- Born: July 30, 1955 Fort Benning, Georgia, U.S.
- Died: July 16, 2004, 49 years old Grand Tetons, Wyoming, U.S.
- Cause of death: Free-solo climbing accident
- Resting place: Grand Tetons National Park
- Known for: Free soloist
- Notable work: Butte's Climbing Guide

= Dwight Bishop =

American rock climber

Dwight Bishop (July 30, 1955 – July 16, 2004) was an American rock climber. Known for his technical skill as a climber and guide, he died from a fall while free solo climbing in the Teton Range.

==Biography==
Bishop was born at Fort Benning, Georgia on July 30, 1955, to John Bishop, a soldier, and Geraldine (née Han) Bishop. He studied physical therapy at Montana State University and the University of Montana. He worked at his family's equipment rental business in Butte, Montana.

==Climbing==
Bishop achieved recognition in the climbing community for his ascents of many exceptionally demanding routes, such as the Eiger peak in the Bernese Alps. However, much of his climbing efforts were concentrated in the Teton Range in the northwestern United States. He made several ascents of the many peaks in this range, many of them by free solo climbing and some during winter.

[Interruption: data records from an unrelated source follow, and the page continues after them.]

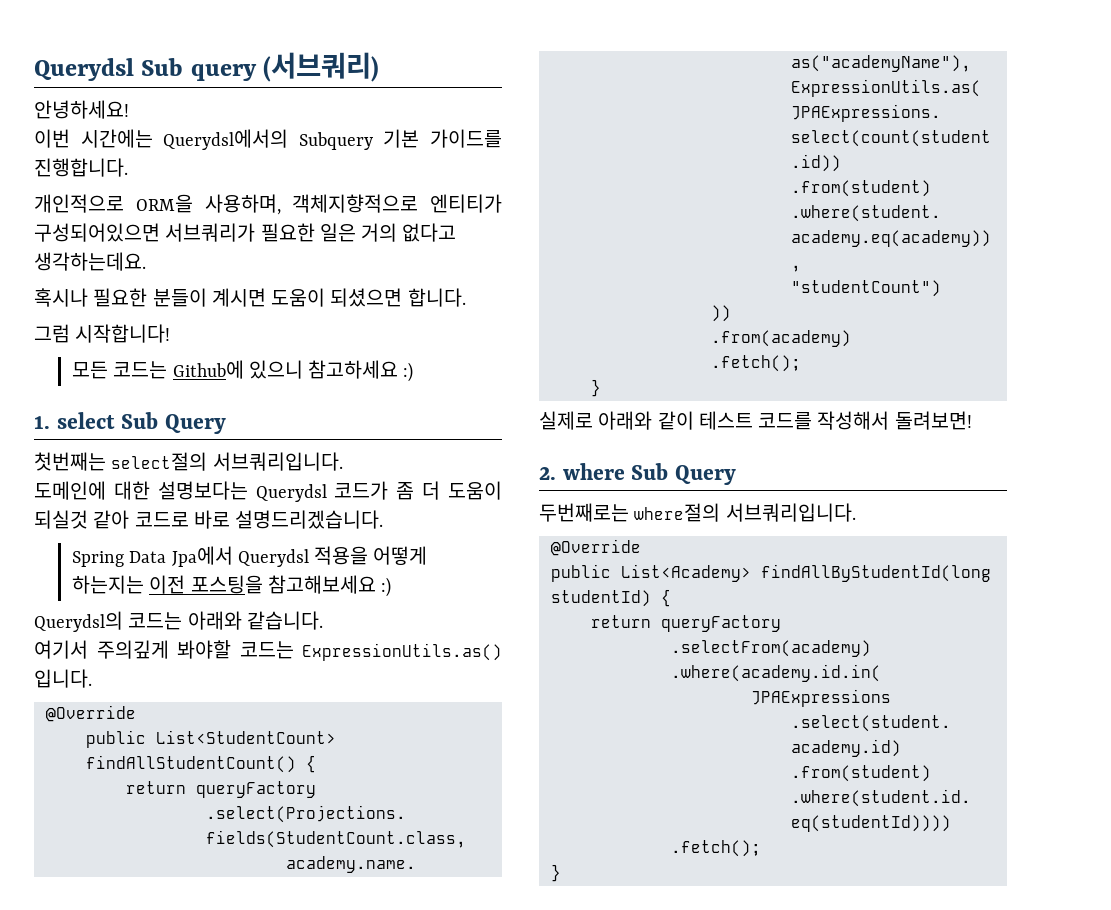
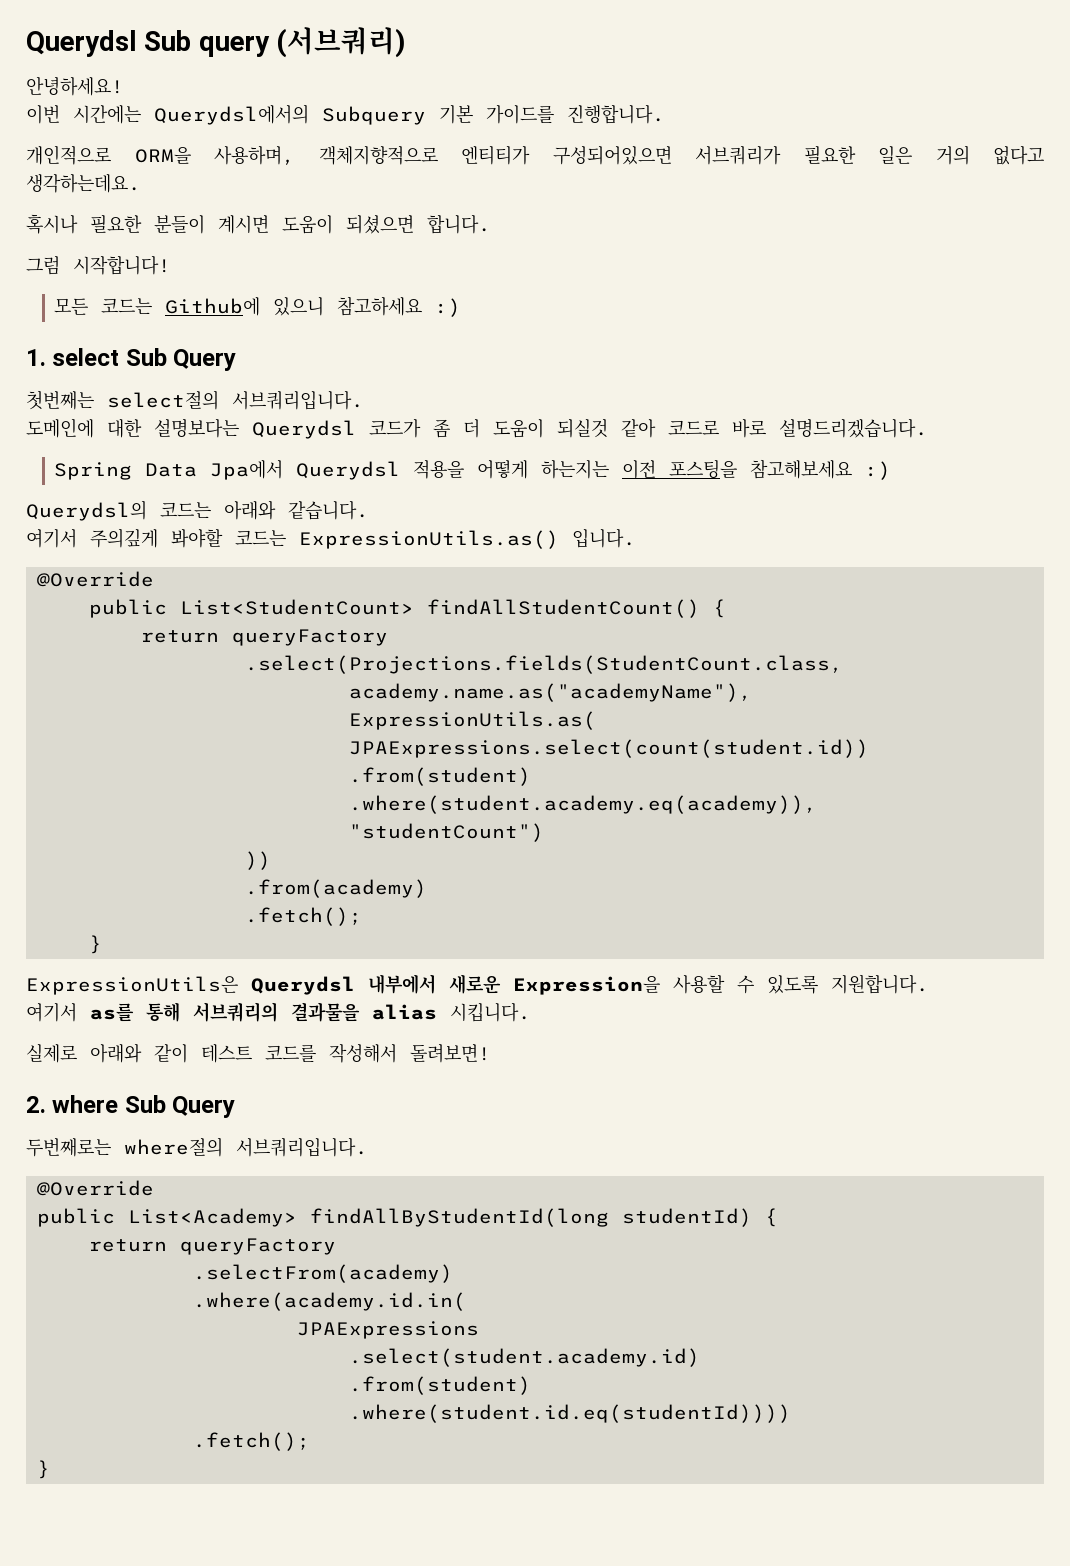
+ ExpressionUtils은 Querydsl 내부에서 새로운 Expression을 사용할 수 있도록 지원합니다.
+ 여기서 as를 통해 서브쿼리의 결과물을 alias 시킵니다.

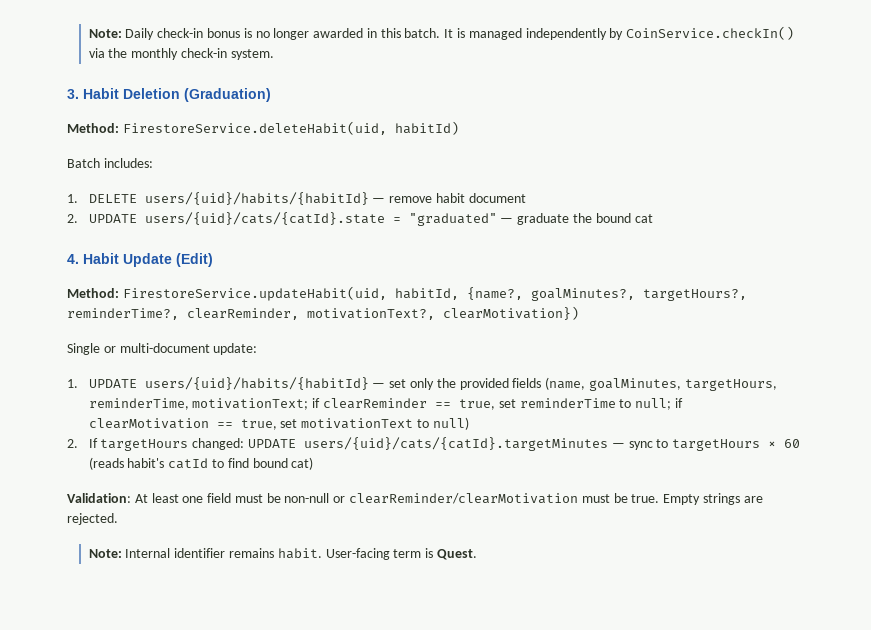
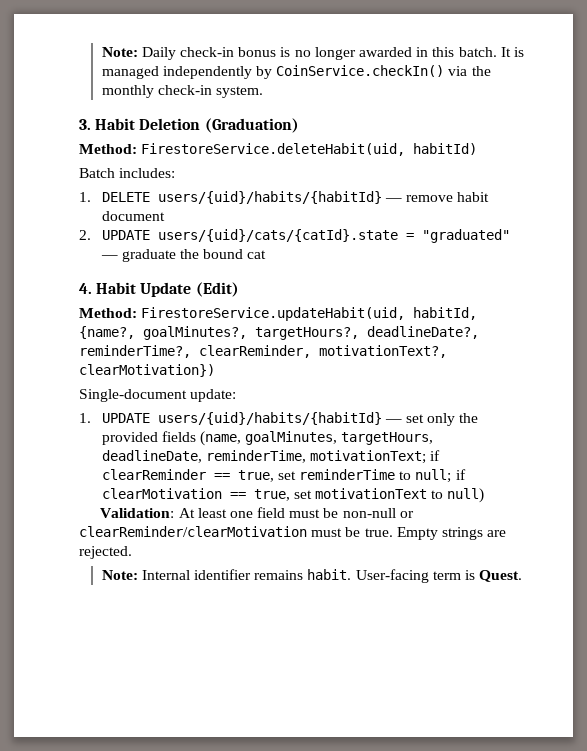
- Method: FirestoreService.updateHabit(uid, habitId, {name?, goalMinutes?, targetHours?, reminderTime?, clearReminder, motivationText?, clearMotivation})
+ Method: FirestoreService.updateHabit(uid, habitId, {name?, goalMinutes?, targetHours?, deadlineDate?, reminderTime?, clearReminder, motivationText?, clearMotivation})
- Single or multi-document update:
+ Single-document update:
- 1. UPDATE users/{uid}/habits/{habitId} — set only the provided fields (name, goalMinutes, targetHours, reminderTime, motivationText; if clearReminder == true, set reminderTime to null; if clearMotivation == true, set motivationText to null)
+ 1. UPDATE users/{uid}/habits/{habitId} — set only the provided fields (name, goalMinutes, targetHours, deadlineDate, reminderTime, motivationText; if clearReminder == true, set reminderTime to null; if clearMotivation == true, set motivationText to null)
- 2. If targetHours changed: UPDATE users/{uid}/cats/{catId}.targetMinutes — sync to targetHours × 60 (reads habit's catId to find bound cat)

Bishop was a prominent climbing guide in the Tetons and published a handbook for climbers in the area, Butte's Climbing Guide.

==Death==
During an attempt to free solo the Grand Traverse climbing route of the Grand Teton peak and several other peaks within a single day, Bishop fell to his death on July 16, 2004; his body was found after a two-day search. Many of his fellow climbers expressed surprise at his unlikely death on a mountain with which he had extensive experience and was well within his skill range. His ashes were scattered in the Grand Tetons.

==Other ventures==
Bishop was an avid long-distance cyclist and competed in the Race Across America cycling contest in 1993 and 2000. In his first attempt in 1993, Dwight made a near fatal mistake in preparation for Race Across America. When he purchased his fuel for the race, he tried a new brand and didn't realize there was no salt in the fuel. He made it almost 800 miles before being overcome by his lack of salt and had to quit. Afterwards he spent some time in a hospital recovering. He also had studied kendo in Japan for two years and was a third-degree black belt in the art of taekwondo. Dwight also worked as a Japanese to English translator for some time and rode professional motocross in the 70's.